▶ **Exercise prompt**: Every entry, from first to last, is to be retyped without any alteration.

▶ **Supplied material**:
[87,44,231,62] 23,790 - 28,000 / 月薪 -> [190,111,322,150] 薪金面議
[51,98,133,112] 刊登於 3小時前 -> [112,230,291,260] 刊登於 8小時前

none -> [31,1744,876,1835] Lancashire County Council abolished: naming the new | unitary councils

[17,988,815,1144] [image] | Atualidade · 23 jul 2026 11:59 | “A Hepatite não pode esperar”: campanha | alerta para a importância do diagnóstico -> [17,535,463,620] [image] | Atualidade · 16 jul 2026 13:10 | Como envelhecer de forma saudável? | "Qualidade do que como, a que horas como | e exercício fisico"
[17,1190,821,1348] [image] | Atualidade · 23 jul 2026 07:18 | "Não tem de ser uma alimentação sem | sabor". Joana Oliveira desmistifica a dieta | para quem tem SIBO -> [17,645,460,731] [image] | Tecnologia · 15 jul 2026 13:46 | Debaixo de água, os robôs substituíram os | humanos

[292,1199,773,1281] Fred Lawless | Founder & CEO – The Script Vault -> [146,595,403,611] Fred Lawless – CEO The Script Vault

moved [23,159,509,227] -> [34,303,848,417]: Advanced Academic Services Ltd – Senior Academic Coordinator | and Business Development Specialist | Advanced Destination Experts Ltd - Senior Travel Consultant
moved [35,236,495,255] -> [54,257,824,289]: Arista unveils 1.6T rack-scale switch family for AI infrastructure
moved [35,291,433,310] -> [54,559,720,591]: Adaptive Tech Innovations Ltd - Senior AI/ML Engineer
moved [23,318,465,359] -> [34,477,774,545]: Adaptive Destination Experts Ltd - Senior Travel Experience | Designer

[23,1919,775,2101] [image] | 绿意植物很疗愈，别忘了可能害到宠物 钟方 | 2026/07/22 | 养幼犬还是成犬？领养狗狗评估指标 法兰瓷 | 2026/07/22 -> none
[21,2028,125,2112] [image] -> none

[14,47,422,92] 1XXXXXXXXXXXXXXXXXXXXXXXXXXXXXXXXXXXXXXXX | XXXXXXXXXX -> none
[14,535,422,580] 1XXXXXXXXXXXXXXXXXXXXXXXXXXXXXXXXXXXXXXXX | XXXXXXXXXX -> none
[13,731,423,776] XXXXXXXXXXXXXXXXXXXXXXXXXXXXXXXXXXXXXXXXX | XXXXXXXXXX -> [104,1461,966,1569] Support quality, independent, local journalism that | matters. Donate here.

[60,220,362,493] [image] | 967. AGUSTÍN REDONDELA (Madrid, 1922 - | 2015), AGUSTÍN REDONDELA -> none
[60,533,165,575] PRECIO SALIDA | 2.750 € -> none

▶ **Response to this task**:
[87,44,231,62] 23,790 - 28,000 / 月薪 -> [190,111,322,150] 薪金面議
[51,98,133,112] 刊登於 3小時前 -> [112,230,291,260] 刊登於 8小時前

none -> [31,1744,876,1835] Lancashire County Council abolished: naming the new | unitary councils

[17,988,815,1144] [image] | Atualidade · 23 jul 2026 11:59 | “A Hepatite não pode esperar”: campanha | alerta para a importância do diagnóstico -> [17,535,463,620] [image] | Atualidade · 16 jul 2026 13:10 | Como envelhecer de forma saudável? | "Qualidade do que como, a que horas como | e exercício fisico"
[17,1190,821,1348] [image] | Atualidade · 23 jul 2026 07:18 | "Não tem de ser uma alimentação sem | sabor". Joana Oliveira desmistifica a dieta | para quem tem SIBO -> [17,645,460,731] [image] | Tecnologia · 15 jul 2026 13:46 | Debaixo de água, os robôs substituíram os | humanos

[292,1199,773,1281] Fred Lawless | Founder & CEO – The Script Vault -> [146,595,403,611] Fred Lawless – CEO The Script Vault

moved [23,159,509,227] -> [34,303,848,417]: Advanced Academic Services Ltd – Senior Academic Coordinator | and Business Development Specialist | Advanced Destination Experts Ltd - Senior Travel Consultant
moved [35,236,495,255] -> [54,257,824,289]: Arista unveils 1.6T rack-scale switch family for AI infrastructure
moved [35,291,433,310] -> [54,559,720,591]: Adaptive Tech Innovations Ltd - Senior AI/ML Engineer
moved [23,318,465,359] -> [34,477,774,545]: Adaptive Destination Experts Ltd - Senior Travel Experience | Designer

[23,1919,775,2101] [image] | 绿意植物很疗愈，别忘了可能害到宠物 钟方 | 2026/07/22 | 养幼犬还是成犬？领养狗狗评估指标 法兰瓷 | 2026/07/22 -> none
[21,2028,125,2112] [image] -> none

[14,47,422,92] 1XXXXXXXXXXXXXXXXXXXXXXXXXXXXXXXXXXXXXXXX | XXXXXXXXXX -> none
[14,535,422,580] 1XXXXXXXXXXXXXXXXXXXXXXXXXXXXXXXXXXXXXXXX | XXXXXXXXXX -> none
[13,731,423,776] XXXXXXXXXXXXXXXXXXXXXXXXXXXXXXXXXXXXXXXXX | XXXXXXXXXX -> [104,1461,966,1569] Support quality, independent, local journalism that | matters. Donate here.

[60,220,362,493] [image] | 967. AGUSTÍN REDONDELA (Madrid, 1922 - | 2015), AGUSTÍN REDONDELA -> none
[60,533,165,575] PRECIO SALIDA | 2.750 € -> none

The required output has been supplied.